He was in the midst of a nationwide summer tour to land college quarterback offers. Nebraska made his visit list. But the commute from Omaha — where his family had stayed overnight — perhaps took longer than Stanton had expected. So the 6-foot-2 220-pounder arrived as the rest of the high school guys in NU's Elite Quarterback Academy were already stretching.
“I was worried it'd be a big deal,” Stanton said.
Husker offensive coordinator Tim Beck clearly didn't think so. He whisked Stanton inside the Hawks Championship Center for a one-on-one tutorial, putting the Santa Margarita (Calif.) Catholic star through a series of drills and passes to graduate assistants and interns. Beck liked what he saw, and 24 hours later, he'd extended Stanton an offer.
“I think I threw it pretty well,” Stanton said.
I happened to be in North Stadium — covering Football 202 — the day Stanton worked out. You could sense a buzz about the kid's performance. NU had been striking out with its top quarterback prospects, and Stanton, a bit off the radar, shot up the priority chart.
Two weeks later, Stanton made a return unofficial visit to campus.
Two weeks after that, he committed to the Huskers over Oregon and Wisconsin, two teams with Rose Bowl pedigrees.
“Nebraska's the best fit for everything,” Stanton said.
And two weeks after that, Stanton impressed enough ESPN analysts to win one of the Elite 11 spots in ESPN and Nike's quarterback camp. Now he's quarterbacking the nation's No. 1 or No. 2 high school team — depending on which ranking you prefer — behind a giant, physical offensive line. And his stats through four games — 815 yards passing, close to 300 rushing and 14 total touchdowns — project to one of those eye-popping seasons that's hard to ignore.

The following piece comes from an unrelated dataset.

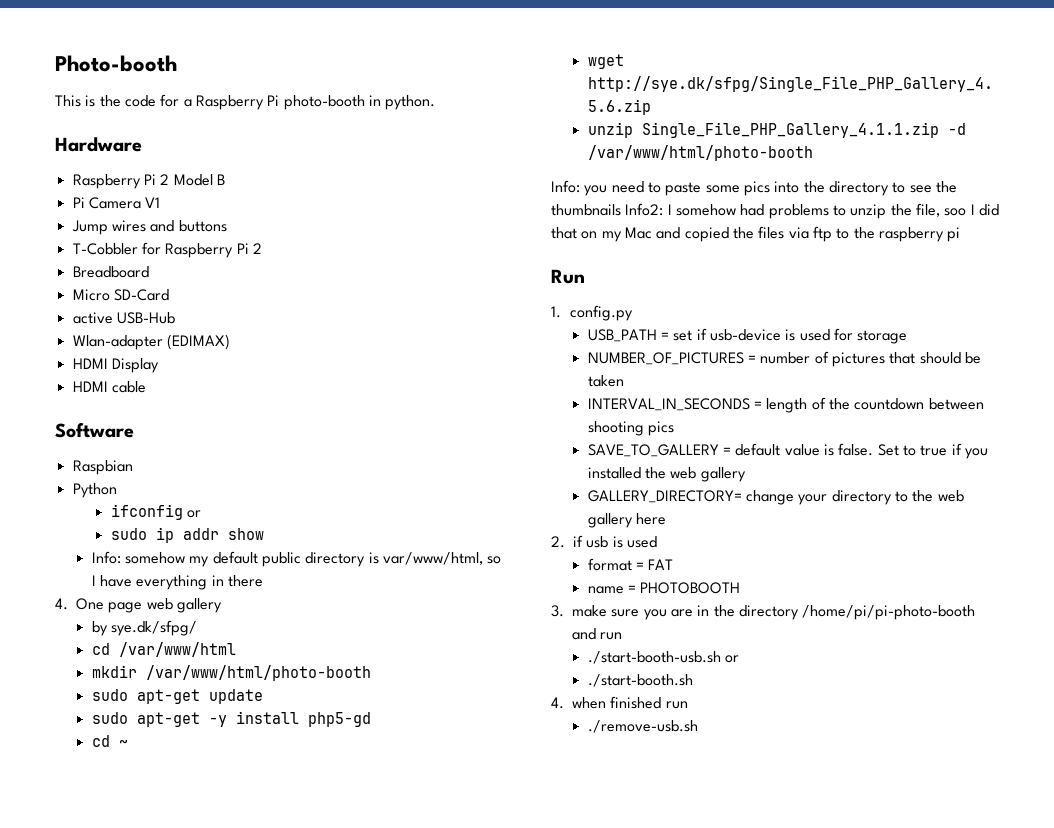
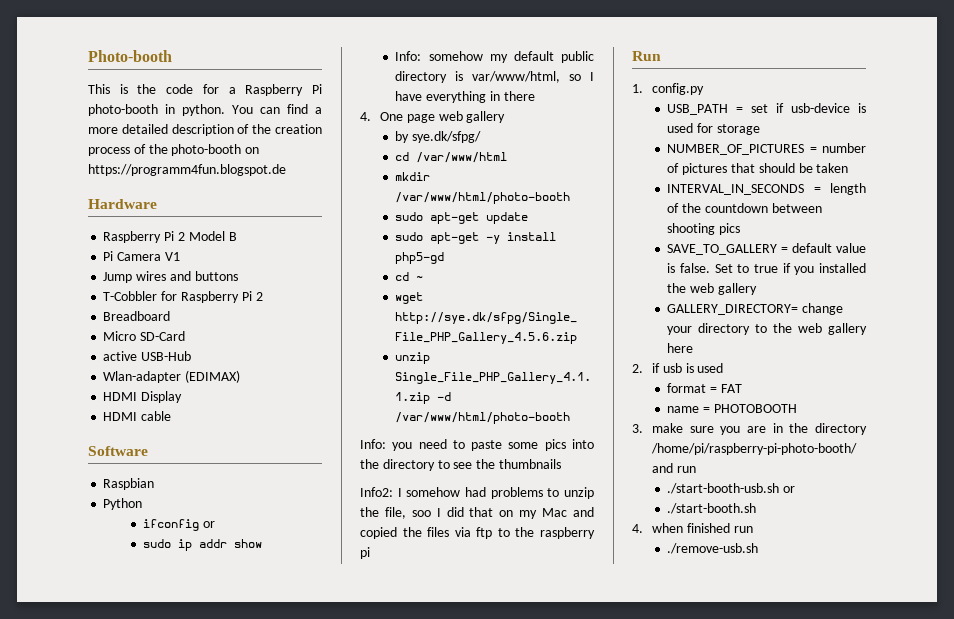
(436, 102) none -> [232,104,322,114] [88,124,322,136] [88,144,260,156] [88,164,286,176] You can find a more detailed description of the creation process of the photo-booth on https://programm4fun.blogspot.de
(621, 210) none -> (561, 464) //
[802,605,976,620] /home/pi/pi-photo-booth -> [651,443,858,455] /home/pi/raspberry-pi-photo-booth/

“He puts people on his shoulders, and they follow,” Santa Margarita coach Harry Welch said.
Like the more than 150 Nebraska fans — decked in red, of course — who attended Santa Margarita's 55-0 win over Trabuco Hills on Sept. 7. They were soon to be disappointed by NU's 36-30 loss to UCLA one day later, but that Friday night, Stanton dazzled them.
On his 18th birthday, Stanton threw for 324 yards and three touchdowns and rushed for 89 yards and two touchdowns. He stayed after to answer any questions the visiting Nebraska media had for him.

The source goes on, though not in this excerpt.